Python bindings for fiasto - A language-agnostic modern Wilkinson's formula parser and lexer
Project description
fiasto-py
fiasto-py
Pronouned like fiasco, but with a t instead of a c
(F)ormulas (I)n (AST) (O)ut
Python bindings for fiasto - A language-agnostic modern Wilkinson's formula parser and lexer.
🎯 Features
- Parse Wilkinson's Formulas: Convert formula strings into structured JSON metadata
- Tokenize Formulas: Break down formulas into individual tokens with detailed information
- Python Dictionaries: Returns native Python dictionaries for easy integration
🎯 Simple API
parse_formula()- Takes a Wilkinson’s formula string and returns a Python dictionarylex_formula()- Tokenizes a formula string and returns a Python dictionary
🚀 Quick Start
Installation
Install from PyPI (recommended):
pip install fiasto-py
Usage
Usage: Parse Formula
import fiasto_py
from pprint import pprint
# Parse a formula into structured metadata
print("="*30)
print("Parse Formula")
print("="*30)
result = fiasto_py.parse_formula("y ~ x1 + x2 + (1|group)")

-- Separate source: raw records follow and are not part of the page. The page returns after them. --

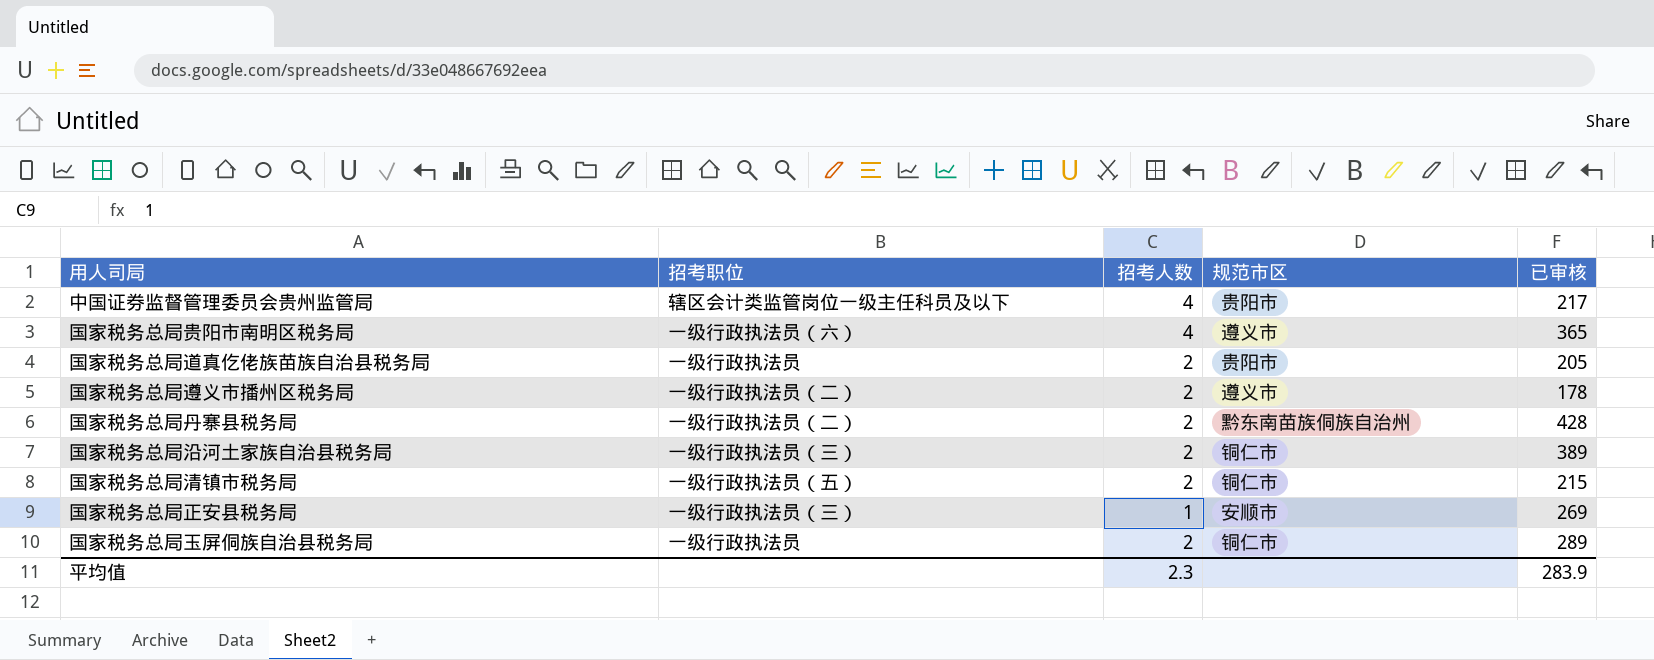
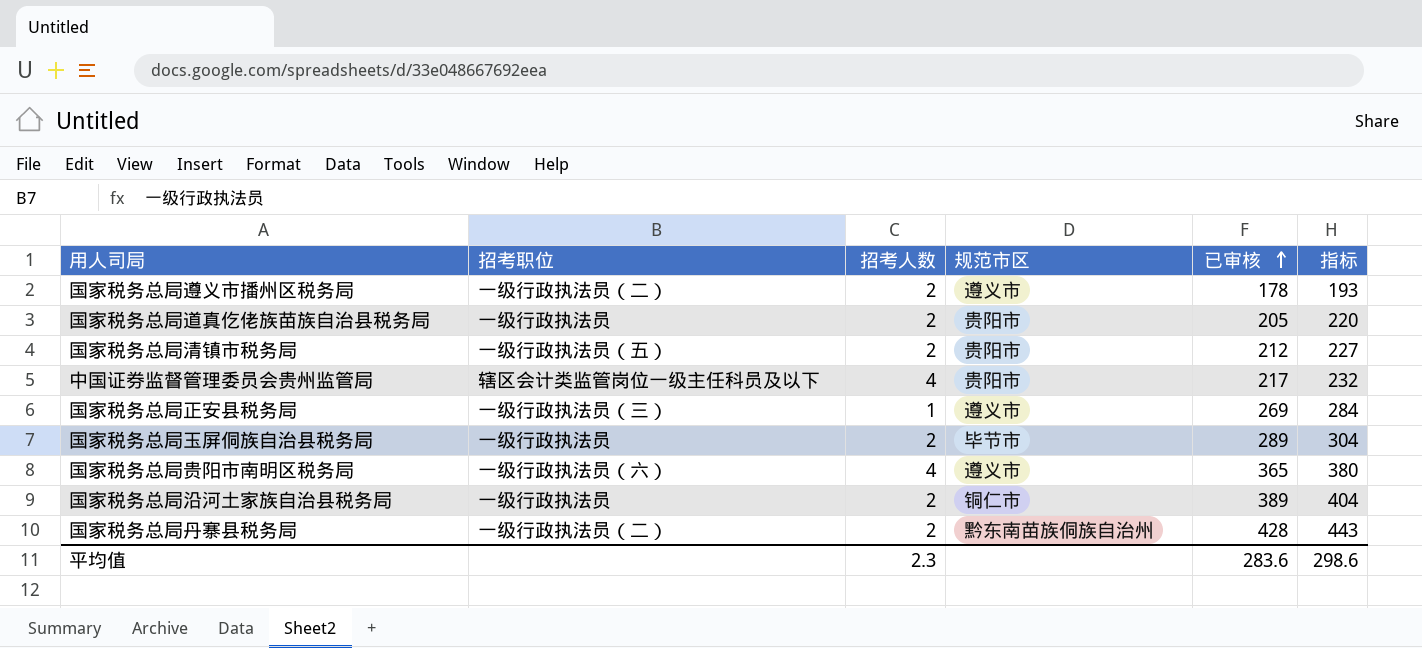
row order: none -> 已审核 ascending
column 指标 | formula: none -> [已审核] + 15
国家税务总局清镇市税务局 | 规范市区: 铜仁市 -> 贵阳市
国家税务总局清镇市税务局 | 已审核: 215 -> 212
国家税务总局正安县税务局 | 规范市区: 安顺市 -> 遵义市
国家税务总局玉屏侗族自治县税务局 | 规范市区: 铜仁市 -> 毕节市
国家税务总局沿河土家族自治县税务局 | 招考职位: 一级行政执法员（三） -> 一级行政执法员
平均值 | 已审核: 283.9 -> 283.6

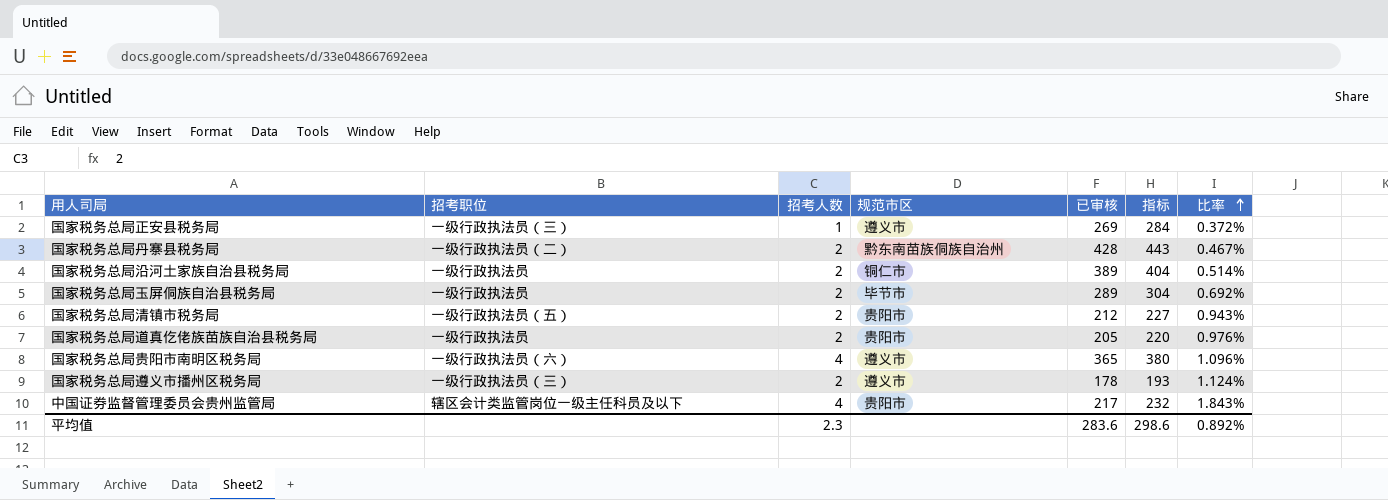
row order: 已审核 ascending -> 比率 ascending
column 比率 | formula: none -> [招考人数] / [已审核]
国家税务总局遵义市播州区税务局 | 招考职位: 一级行政执法员（二） -> 一级行政执法员（三）

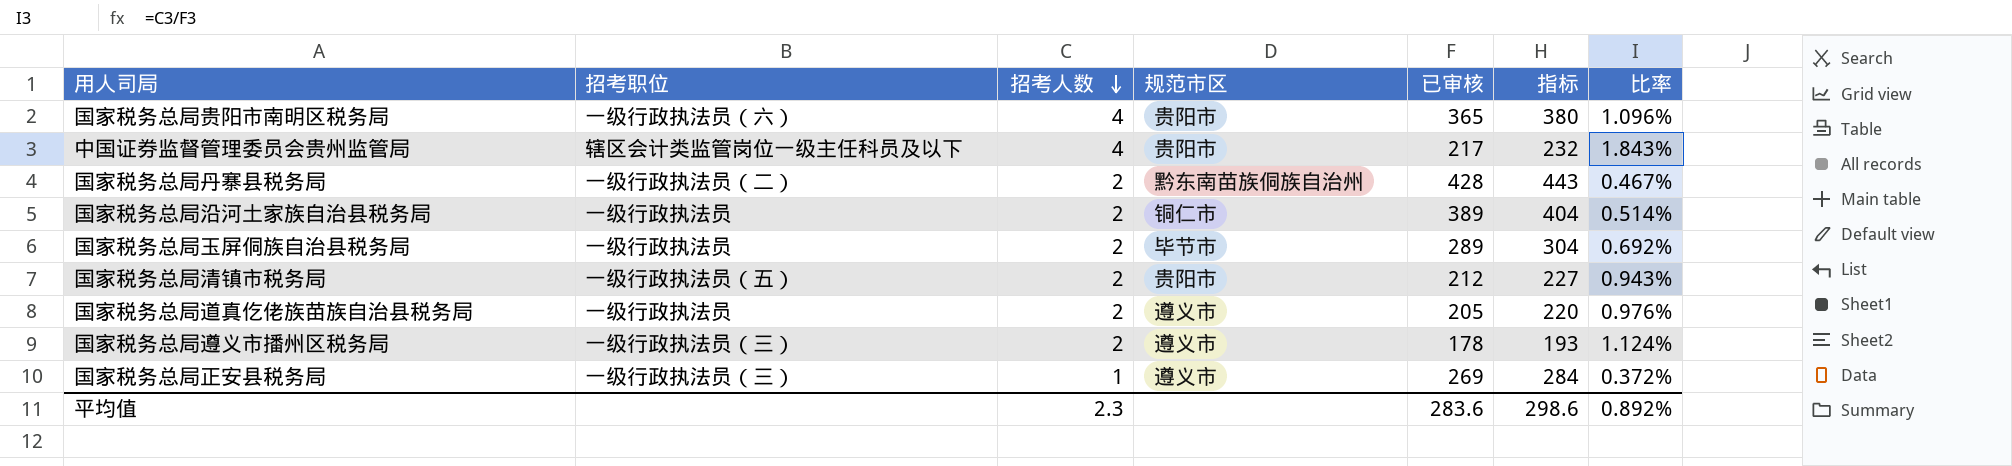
row order: 比率 ascending -> 招考人数 descending
国家税务总局贵阳市南明区税务局 | 规范市区: 遵义市 -> 贵阳市
国家税务总局道真仡佬族苗族自治县税务局 | 规范市区: 贵阳市 -> 遵义市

pprint(result, compact = True)
Output:
==============================
Parse Formula
==============================
{'all_generated_columns': ['y', 'x1', 'x2', 'group'],
'columns': {'group': {'generated_columns': ['group'],
'id': 4,
'interactions': [],
'random_effects': [{'correlated': True,
'grouping_variable': 'group',
'has_intercept': True,
'includes_interactions': [],
'kind': 'grouping',
'variables': []}],
'roles': ['GroupingVariable'],
'transformations': []},
'x1': {'generated_columns': ['x1'],
'id': 2,
'interactions': [],
'random_effects': [],
'roles': ['FixedEffect'],
'transformations': []},
'x2': {'generated_columns': ['x2'],
'id': 3,
'interactions': [],
'random_effects': [],
'roles': ['FixedEffect'],
'transformations': []},
'y': {'generated_columns': ['y'],
'id': 1,
'interactions': [],
'random_effects': [],
'roles': ['Response'],
'transformations': []}},
'formula': 'y ~ x1 + x2 + (1|group)',
'metadata': {'family': None,
'has_intercept': True,
'has_uncorrelated_slopes_and_intercepts': False,
'is_random_effects_model': True}}
Usage: Lex Formula
import fiasto_py
from pprint import pprint
print("="*30)
print("Lex Formula")
print("="*30)
tokens = fiasto_py.lex_formula("y ~ x1 + x2 + (1|group)")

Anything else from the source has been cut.